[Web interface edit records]
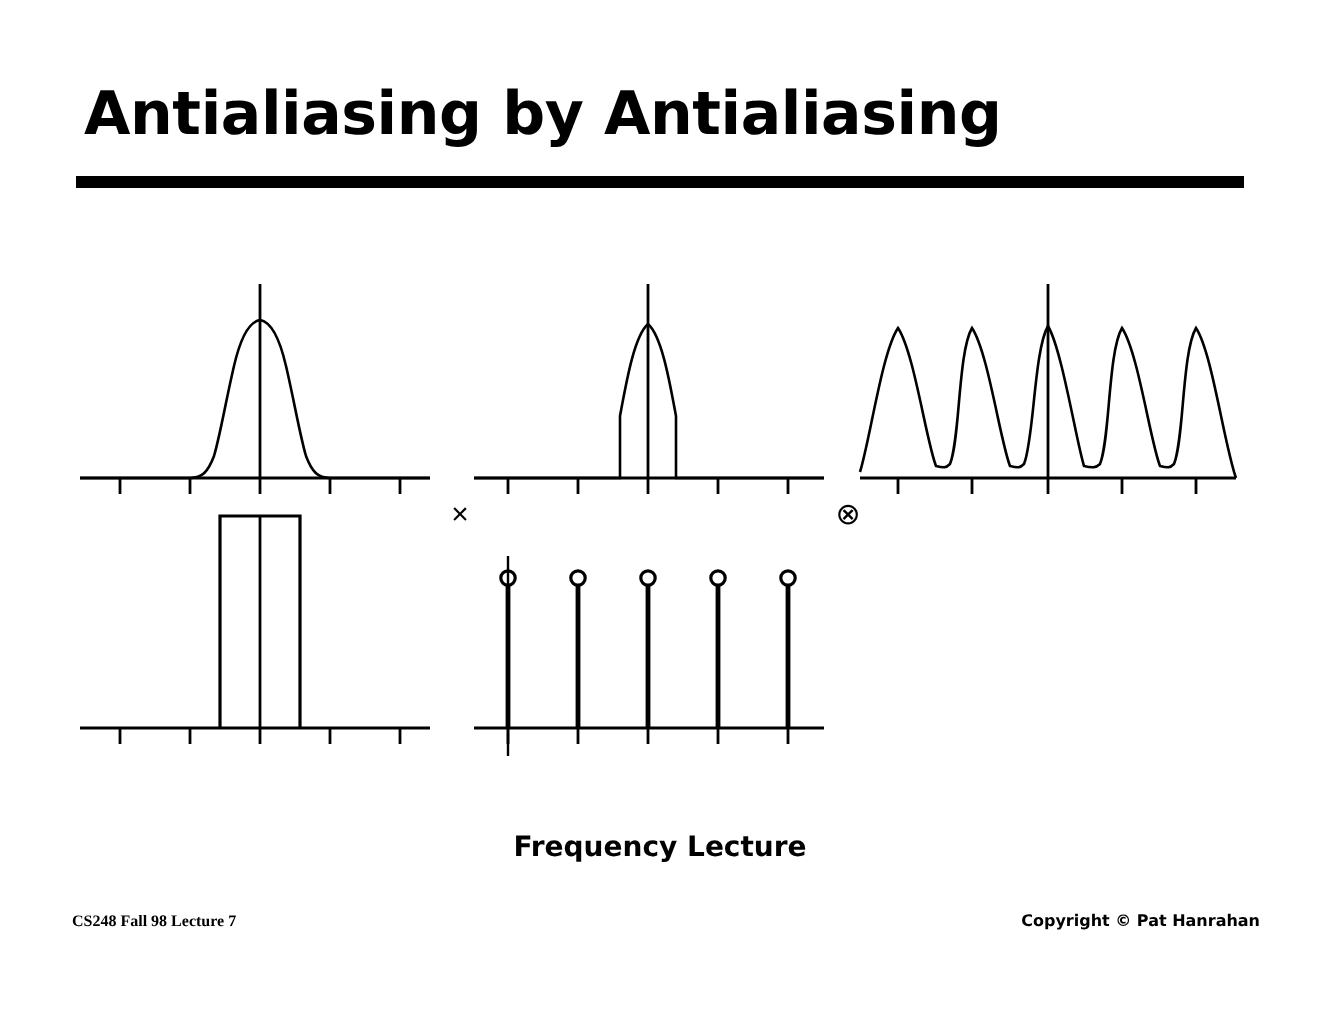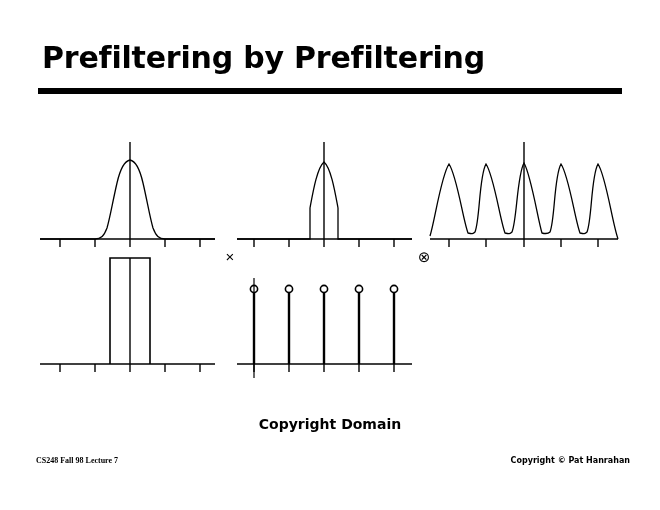--- a/index.html
+++ b/index.html
@@ -85,7 +85,7 @@
 
 <div id="slide">
 
-  <div id="slide-title">Prefiltering by Prefiltering</div>
+  <div id="slide-title">Antialiasing by Antialiasing</div>
   <div id="title-rule"></div>
 
   <svg id="figure" viewBox="0 0 660 300" width="660" height="300" xmlns="http://www.w3.org/2000/svg">

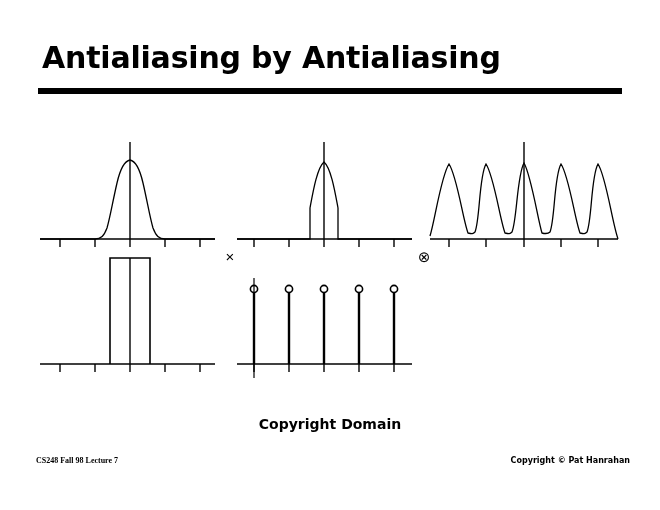--- a/index.html
+++ b/index.html
@@ -200,7 +200,7 @@
 
   </svg>
 
-  <div id="caption">Copyright Domain</div>
+  <div id="caption">Frequency Lecture</div>
 
   <div id="footer-left">CS248 Fall 98 Lecture 7</div>
   <div id="footer-right">Copyright © Pat Hanrahan</div>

#### Your objective:
Reproduce the data verbatim. Do not carry any picture into the copy.

#### Response area:
--- a/index.html
+++ b/index.html
@@ -85,7 +85,7 @@
 
 <div id="slide">
 
-  <div id="slide-title">Prefiltering by Prefiltering</div>
+  <div id="slide-title">Antialiasing by Antialiasing</div>
   <div id="title-rule"></div>
 
   <svg id="figure" viewBox="0 0 660 300" width="660" height="300" xmlns="http://www.w3.org/2000/svg">

--- a/index.html
+++ b/index.html
@@ -200,7 +200,7 @@
 
   </svg>
 
-  <div id="caption">Copyright Domain</div>
+  <div id="caption">Frequency Lecture</div>
 
   <div id="footer-left">CS248 Fall 98 Lecture 7</div>
   <div id="footer-right">Copyright © Pat Hanrahan</div>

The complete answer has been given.